How to Set Contrasts for My Variable in Regression Analysis with R

How to set contrasts for my variable in regression analysis with R?

There are several confusing things regarding your question. You have used both a ~ b and b ~ a, so what are you looking at exactly?

  • Contrasts only applies to covariates / independent variables, as it is related to construction of model matrix; So for a ~ b, contrasts should be applied to b, while for b ~ a, contrasts should be applied to a;
  • Contrasts only works for factor / logical variables, rather than numerical variables. So unless you have b as a factor, you can't play contrasts with it.

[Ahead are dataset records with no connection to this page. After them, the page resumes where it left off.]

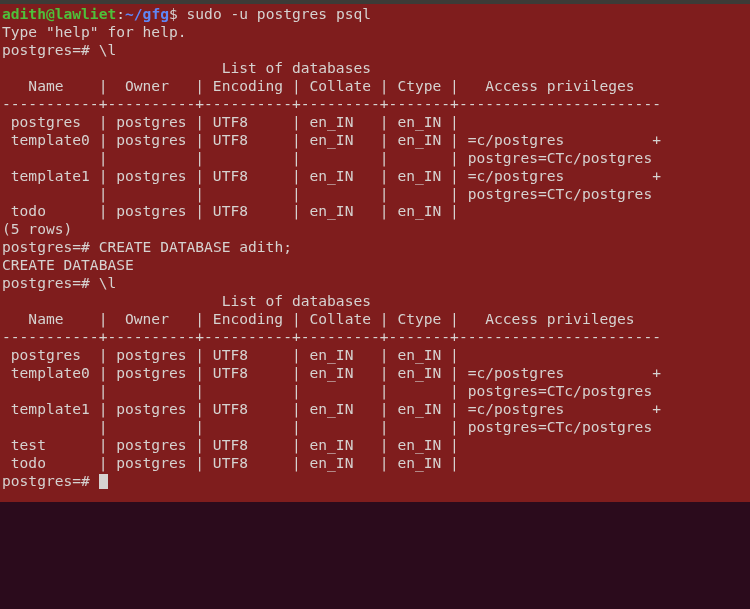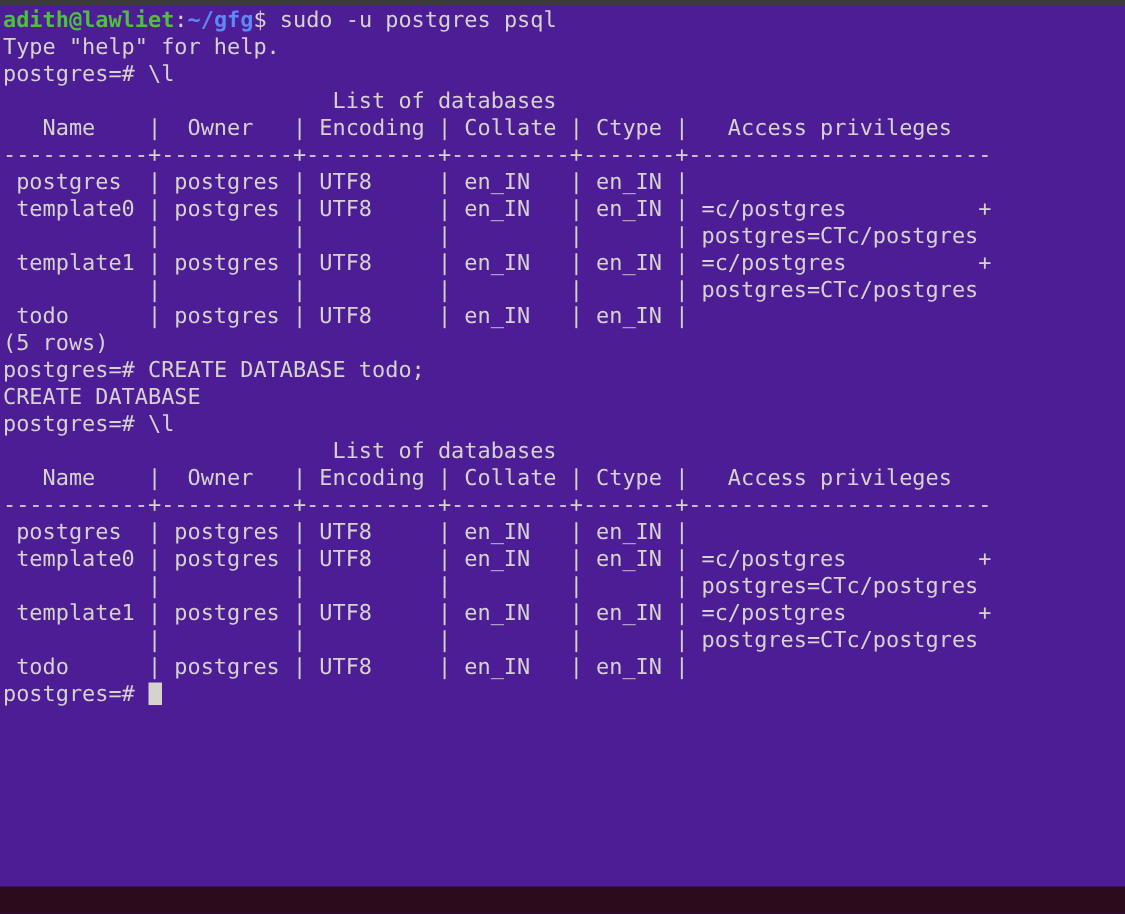"adith@lawliet:~/gfg$ sudo -u postgres" #terminal { background: #4c1d95 -> #7f1d1d; height: 591px -> 502px }
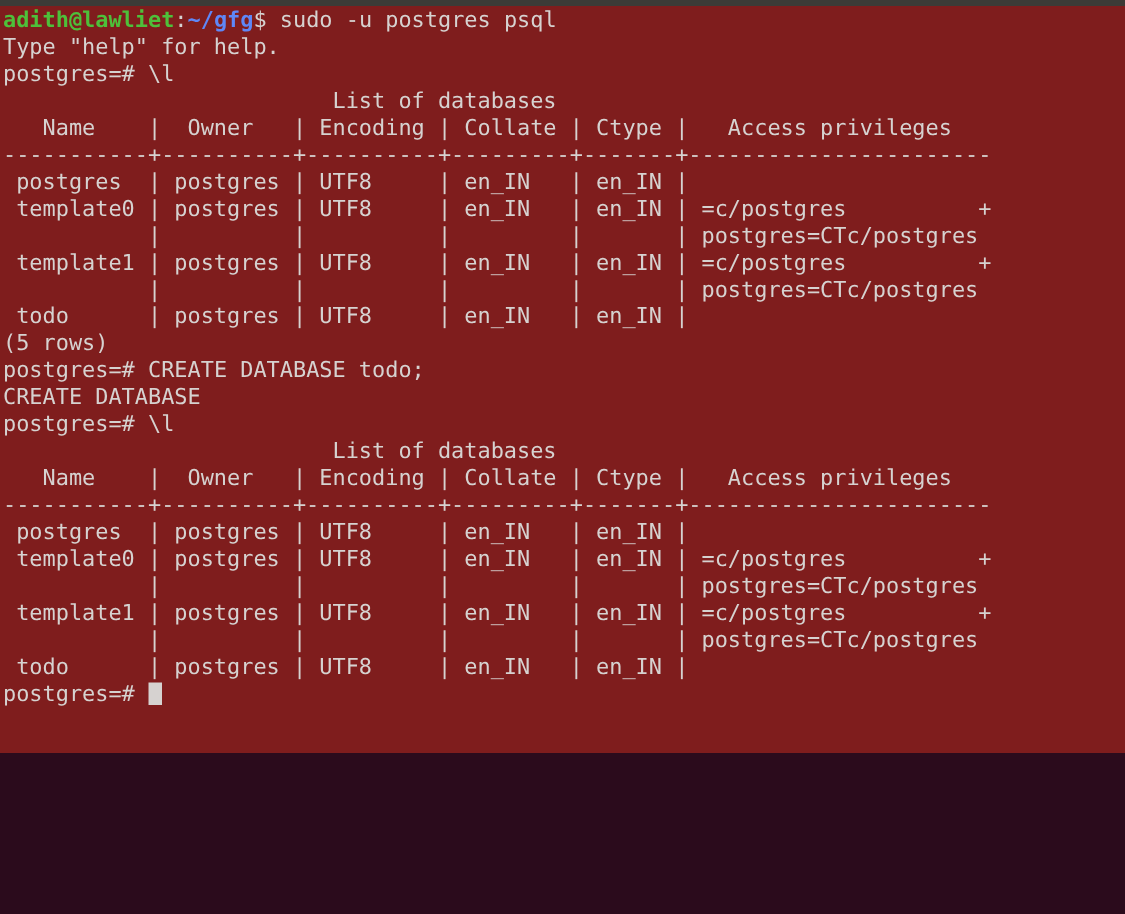"CREATE DATABASE todo;" span { text: todo -> adith }
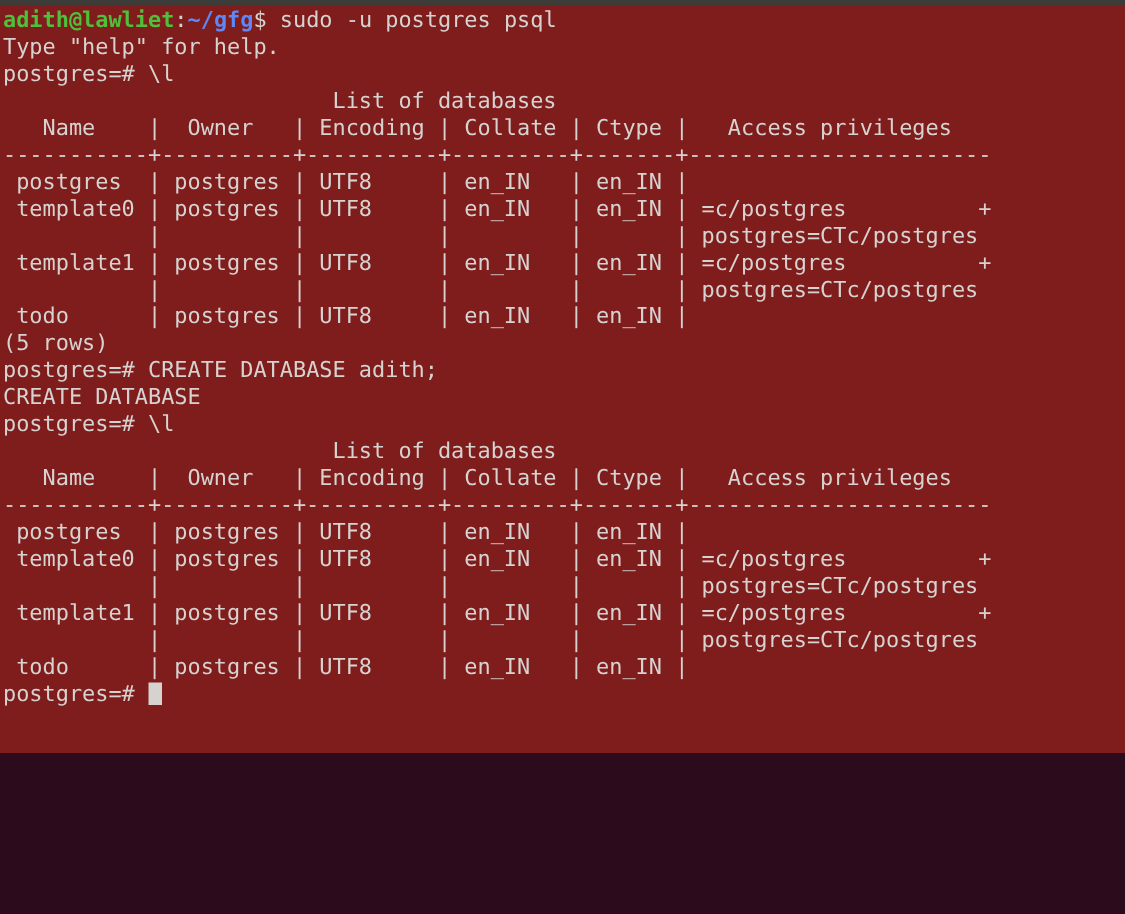"test | postgres | UTF8" pre.termline { html: none -> <pre> test | postgres | UTF8 | en_IN | en_IN |</pre> }
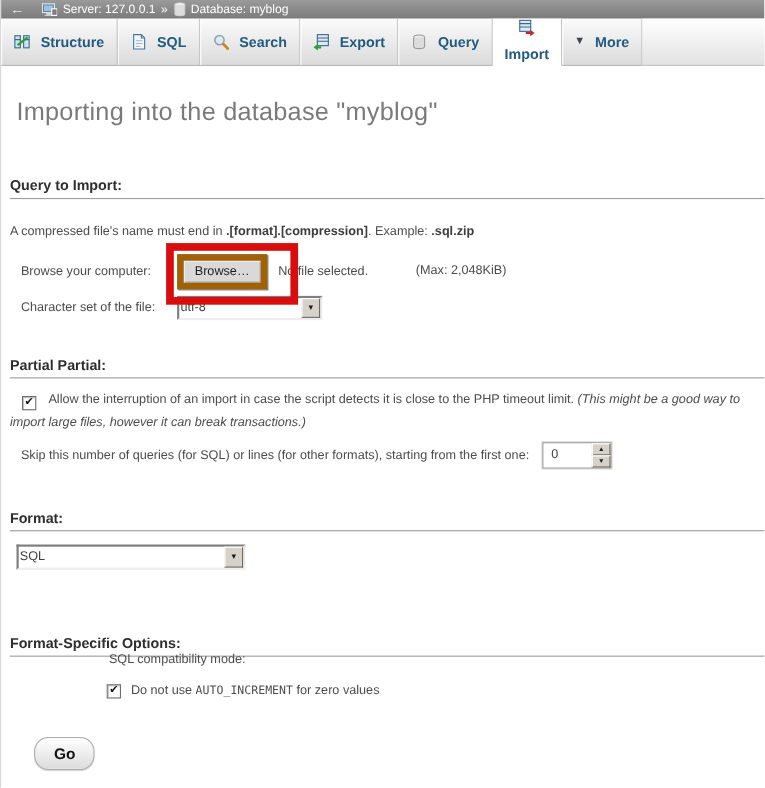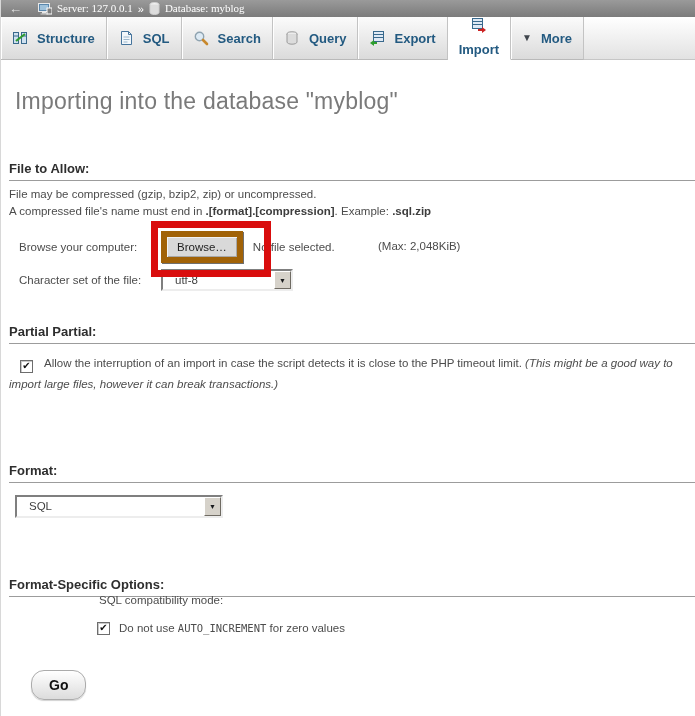"Server: 127.0.0.1" .crumb { align-items: none -> center; font-family: Liberation Serif, serif -> none }
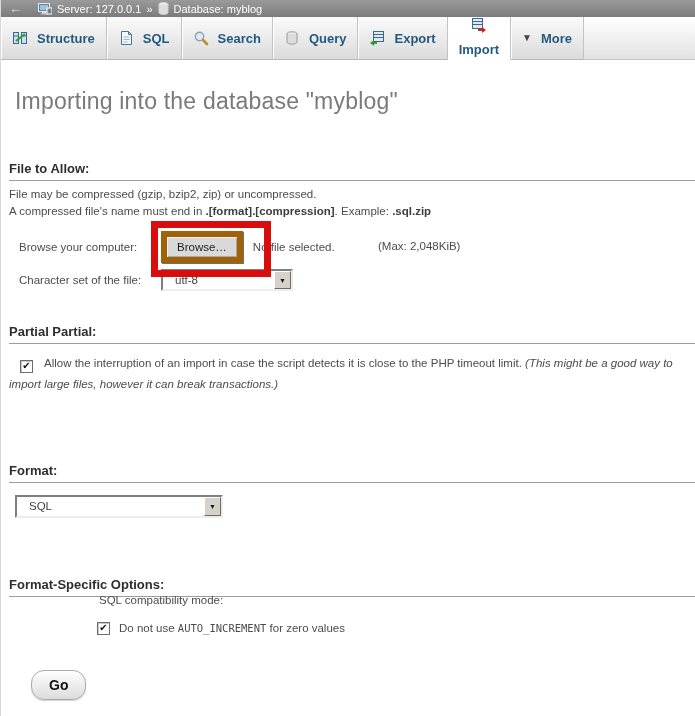"Query" div.tab { order: before "Export" -> after "Export" }
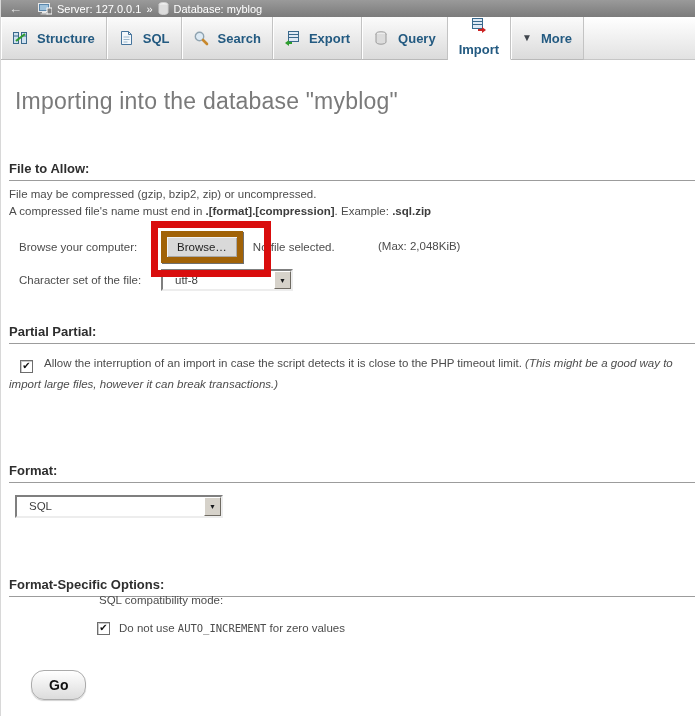"File to Allow:" div.sect { text: File to Allow -> Query to Import }
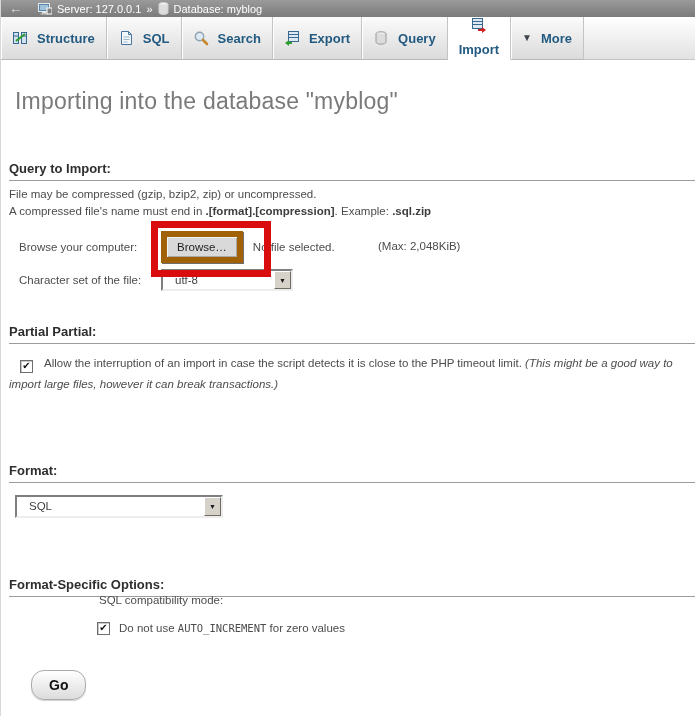"File may be compressed (gzip," span { html: <span>File may be compressed (gzip, bzip2, zip) or uncompressed.</span> -> none }
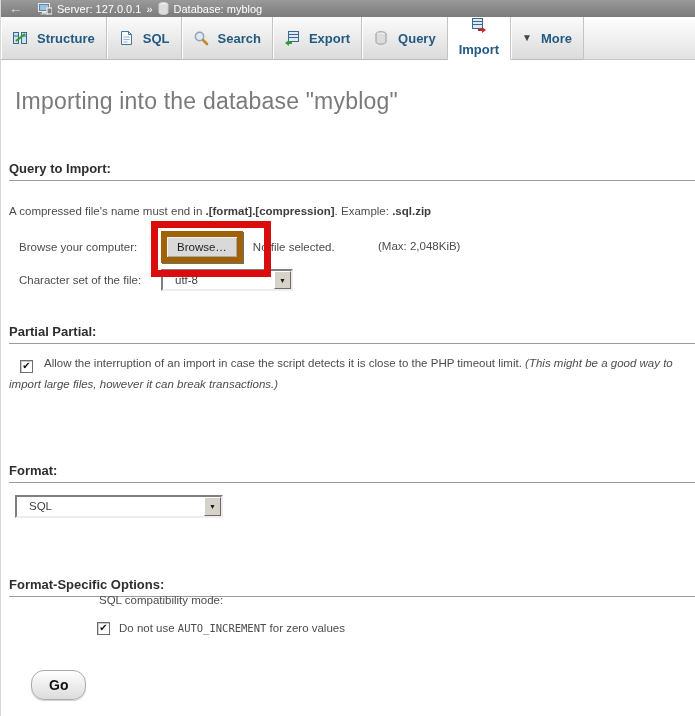"utf-8" .fsel .val { padding: 3px 0 0 12px -> 3px 0 0 1px }
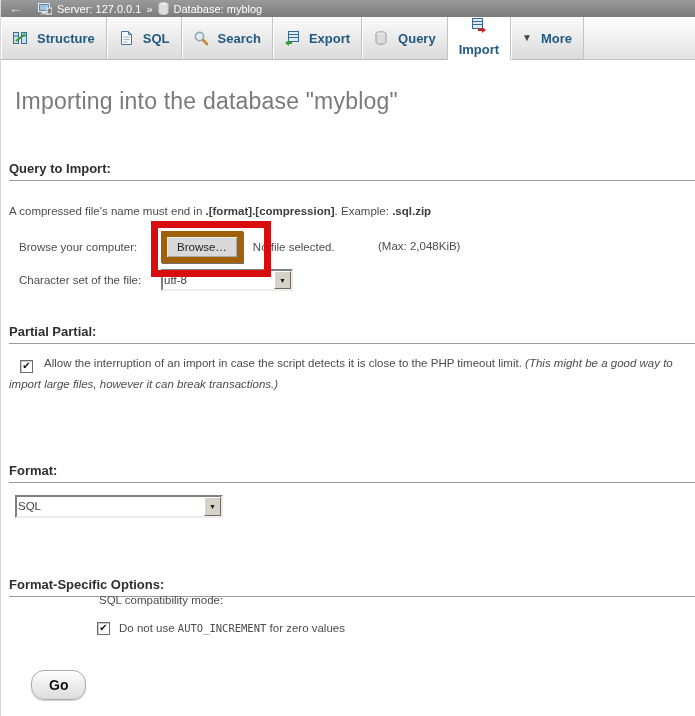"Skip this number of queries" div.row { html: none -> <div> <span>Skip this number of queries (for SQL) or lines (for other formats), starting from the first one:</span> <div> <span>0</span> <span> <span>▲</span> <span>▼</span> </span> </div> </div> }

Without changing data type, it is clear that only a model b ~ a is legitimate for further discussion. In the following, I will show how to set contrasts for a.


Method 1: using contrasts argument of glm and lm

We can control contrasts treatment by the contrasts argument of glm (the same for lm):

## dropping the first factor level (default)
coef(glm(b ~ a, data = test_mx, family = binomial(),
contrasts = list(a = contr.treatment(n = 2, base = 1))))
#(Intercept) a2
# -24.56607 49.13214

## dropping the second factor level
coef(glm(b ~ a, data = test_mx, family = binomial(),
contrasts = list(a = contr.treatment(n = 2, base = 2))))
#(Intercept) a1
# 24.56607 -49.13214

Here, contr.treatment is generating a contrasts matrix:

contr.treatment(n = 2, base = 1)
# 2
#1 0
#2 1

contr.treatment(n = 2, base = 2)
# 1
#1 1
#2 0

and they are passed to glm to effectively change the behaviour of model.matrix.default. Let's compare the model matrix for two cases:

model.matrix.default( ~ a, test_mx, contrasts.arg =
list(a = contr.treatment(n = 2, base = 1)))

# (Intercept) a2
#1 1 1
#2 1 1
#3 1 1
#4 1 0
#5 1 0
#6 1 0

model.matrix.default( ~ a, test_mx, contrasts.arg =
list(a = contr.treatment(n = 2, base = 2)))

# (Intercept) a1
#1 1 0
#2 1 0
#3 1 0
#4 1 1
#5 1 1
#6 1 1

The second column for a is just a flip between 0 and 1, which is what you have expected for a dummy variable.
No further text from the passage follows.